Revision comparison data

----------

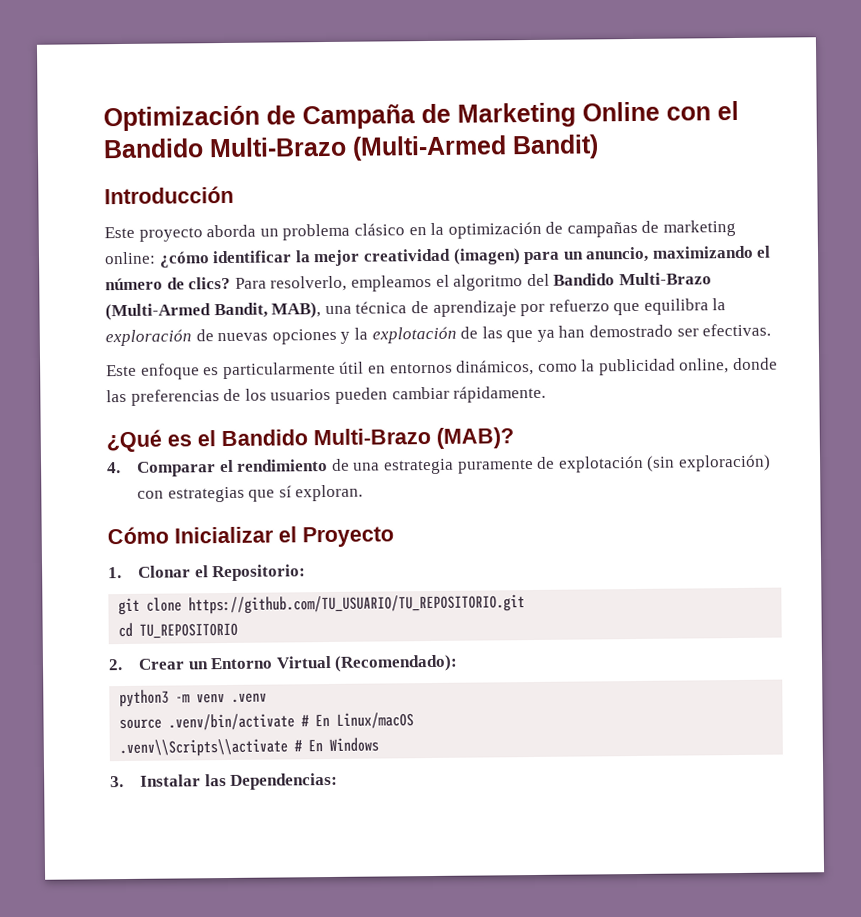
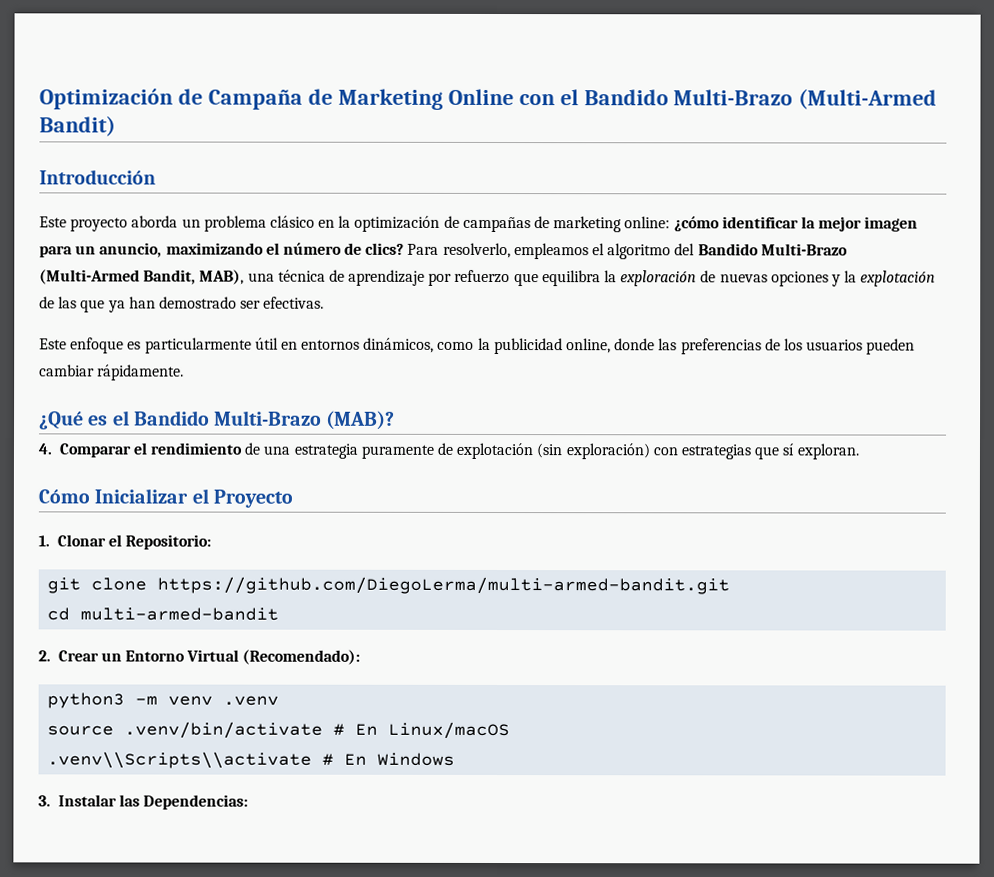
- Este proyecto aborda un problema clásico en la optimización de campañas de marketing online: ¿cómo identificar la mejor creatividad (imagen) para un anuncio, maximizando el número de clics?
+ Este proyecto aborda un problema clásico en la optimización de campañas de marketing online: ¿cómo identificar la mejor imagen para un anuncio, maximizando el número de clics?
- git clone https://github.com/TU_USUARIO/TU_REPOSITORIO.git
+ git clone https://github.com/DiegoLerma/multi-armed-bandit.git
- cd TU_REPOSITORIO
+ cd multi-armed-bandit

----------

Once the pictures are set aside, reproduce the records in full and exactly.

- Este proyecto aborda un problema clásico en la optimización de campañas de marketing online: ¿cómo identificar la mejor creatividad (imagen) para un anuncio, maximizando el número de clics?
+ Este proyecto aborda un problema clásico en la optimización de campañas de marketing online: ¿cómo identificar la mejor imagen para un anuncio, maximizando el número de clics?
- git clone https://github.com/TU_USUARIO/TU_REPOSITORIO.git
+ git clone https://github.com/DiegoLerma/multi-armed-bandit.git
- cd TU_REPOSITORIO
+ cd multi-armed-bandit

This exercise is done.